Hiram Monserrate plans to return to city politics.

The disgraced former councilman and state senator plans to run for City Council against Julissa Ferreras Copeland (D-East Elmhurst) in the fall election. This is not Monserrrate’s first attempt to return to politics. In 2016, he ran and lost his bid for Democratic district leader in Elmhurst and Corona.

Monserrate was expelled from the state Senate in 2010 after he was convicted of assaulting his girlfriend, Karla Giraldo.

In 2008, Monserrate slashed Giraldo’s face with glass, then pulled her down the stairs and hallway of his Jackson Heights apartment building. Giraldo later claimed the slashing was an accident, but Monserrate received a misdemeanor assault conviction for pulling her by her hair, which was caught by a security camera.

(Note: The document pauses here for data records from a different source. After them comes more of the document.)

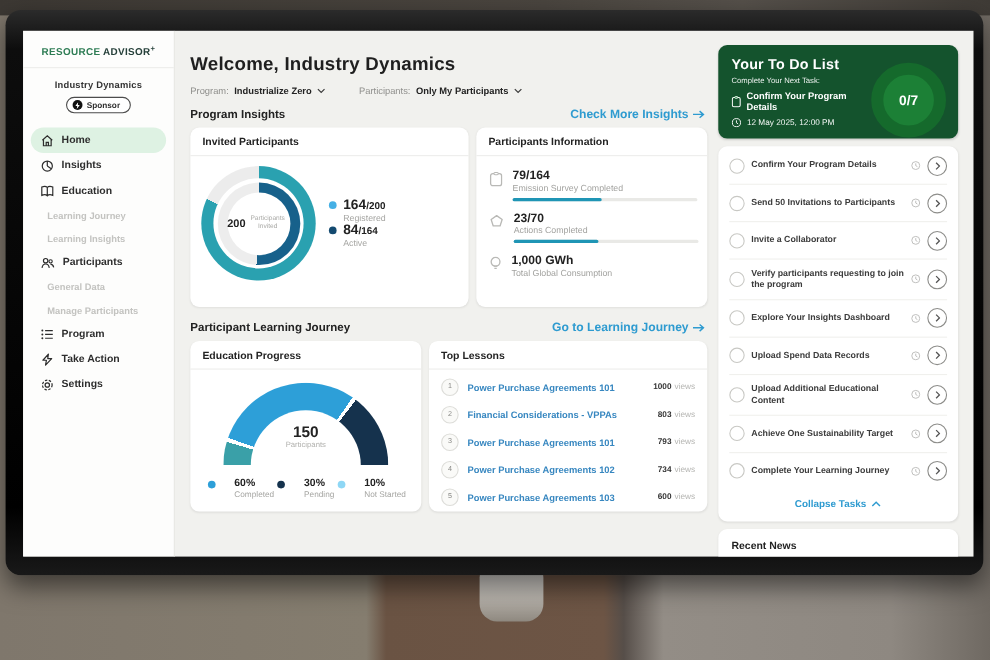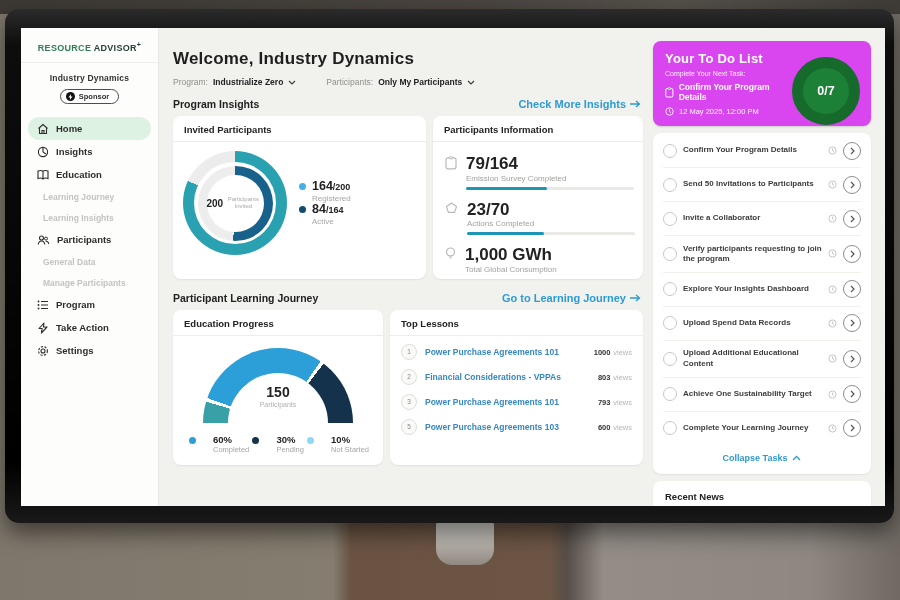--- a/index.html
+++ b/index.html
@@ -101,7 +101,7 @@
   .views span{font-size:7.5px;color:#b5b5b2;font-weight:normal;}
   
   .rightcol{width:218px;flex:none;padding:13px 14px 0 0;display:flex;flex-direction:column;gap:7px;}
-  .todo-green{position:relative;height:100px;border-radius:8px;background:#d946ef;color:#fff;padding:10px 12px;box-sizing:border-box;
+  .todo-green{position:relative;height:100px;border-radius:8px;background:#14532d;color:#fff;padding:10px 12px;box-sizing:border-box;
     box-shadow:0 1px 2px rgba(0,0,0,.15);}
   .todo-green .t{font-size:13px;font-weight:bold;letter-spacing:.2px;}
   .todo-green .s{font-size:7px;margin-top:4px;opacity:.92;}

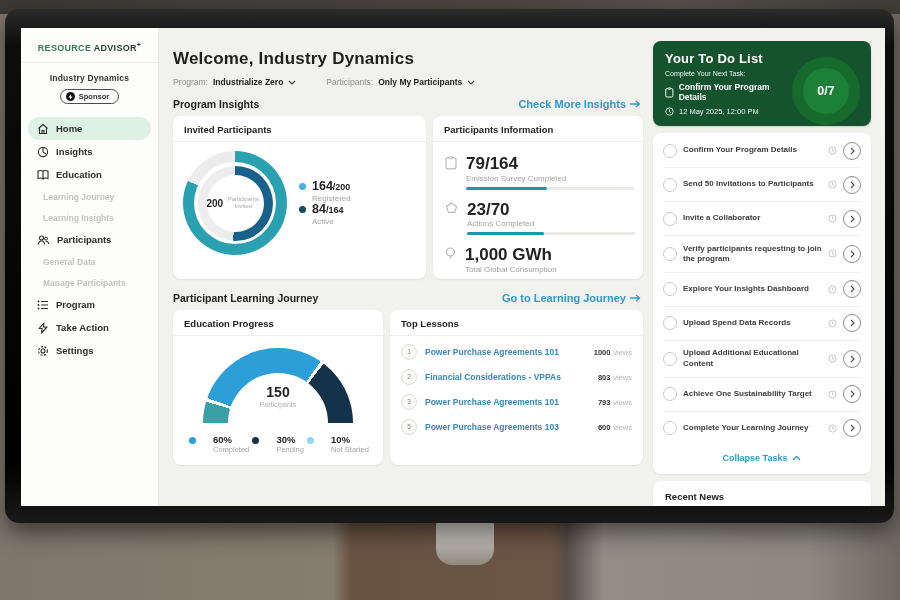--- a/index.html
+++ b/index.html
@@ -71,7 +71,7 @@
   .info-body{padding:7px 12px 0;}
   .info-row{display:flex;gap:9px;align-items:flex-start;padding:5px 0;}
   .info-ic{margin-top:2px;flex:none;}
-  .info-val{font-size:17px;font-weight:bold;color:#222;line-height:1.15;}
+  .info-val{font-size:11px;font-weight:bold;color:#222;line-height:1.15;}
   .info-lab{font-size:8px;color:#a2a29f;margin-bottom:4px;}
   .track{width:168px;height:3px;border-radius:2px;background:#e9e9e6;}
   .fill{height:3px;border-radius:2px;background:#1f95b5;}

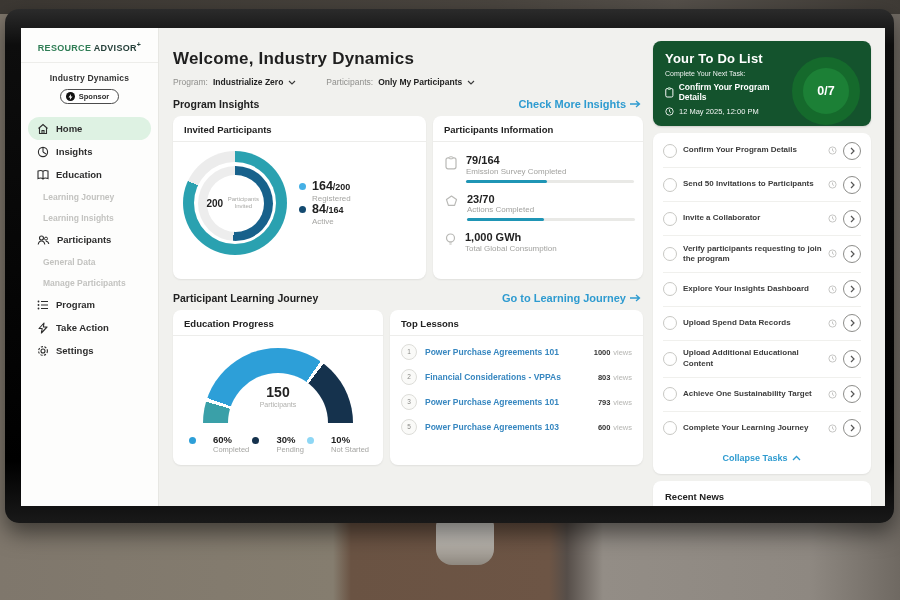--- a/index.html
+++ b/index.html
@@ -377,6 +377,11 @@
             <span class="views"><span style="color:#333;font-weight:bold">793</span> <span>views</span></span>
           </div>
           <div class="lesson-row">
+            <span class="chip">4</span>
+            <span class="lesson-t">Power Purchase Agreements 102</span>
+            <span class="views"><span style="color:#333;font-weight:bold">734</span> <span>views</span></span>
+          </div>
+          <div class="lesson-row">
             <span class="chip">5</span>
             <span class="lesson-t">Power Purchase Agreements 103</span>
             <span class="views"><span style="color:#333;font-weight:bold">600</span> <span>views</span></span>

Later, in 2012, Monserrate was sentenced to 24 months in prison for mail fraud. He had used City Council funds through a Corona nonprofit to fund his failed 2006 state Senate campaign.

Despite his controversial past, he is still technically allowed to run for office. According to the New York City Board of Elections, once a convicted felon has served his or her time and owes nothing to the city or state, they are free to run for public office.

Monserrate is focused on the issues and has made the $3 billion Willets Point redevelopment plan his main platform.

“My campaign for City Council is all about putting the needs of our community first and representing working families that live in the 21st Council District and not the special interests or the super wealthy 1 percent,” he said in a statement. “The greatest crime perpetuated on the people of Queens County is manifesting itself right before our eyes with the support of our present failed leadership. Forty acres of parkland from Flushing Meadows Corona Park and up to 64 acres of taxpayer property handed over for a total of $1 to billionaire developers. Our community is on the precipice of being sold out to developers. This type of corporate welfare has no place in our city.”

Monserrate has made his return to the political spotlight in protest of the Willets Point mega-mall project, which would use parkland for commercial development. He has teamed up with the East Elmhurst Alliance at several news conferences in recent months, urging Mayor Bill de Blasio to support the original plans for the land he championed as a councilman in 2008. According to Monserrate, the original mixed use plan included 5,500 units of housing, 35 percent of which was to be permanent affordable housing; an 850-seat public school; and a project-labor agreement that ensured that workers in retail shops would be unionized.

“I am ready to make amends and give back to the community that has supported me for so long,” Monserrate said. “I am prepared to be the fighter that will bring affordable housing, jobs, more schools and protect our public parkland.”

Ferreras-Copeland said she had no comment at press time.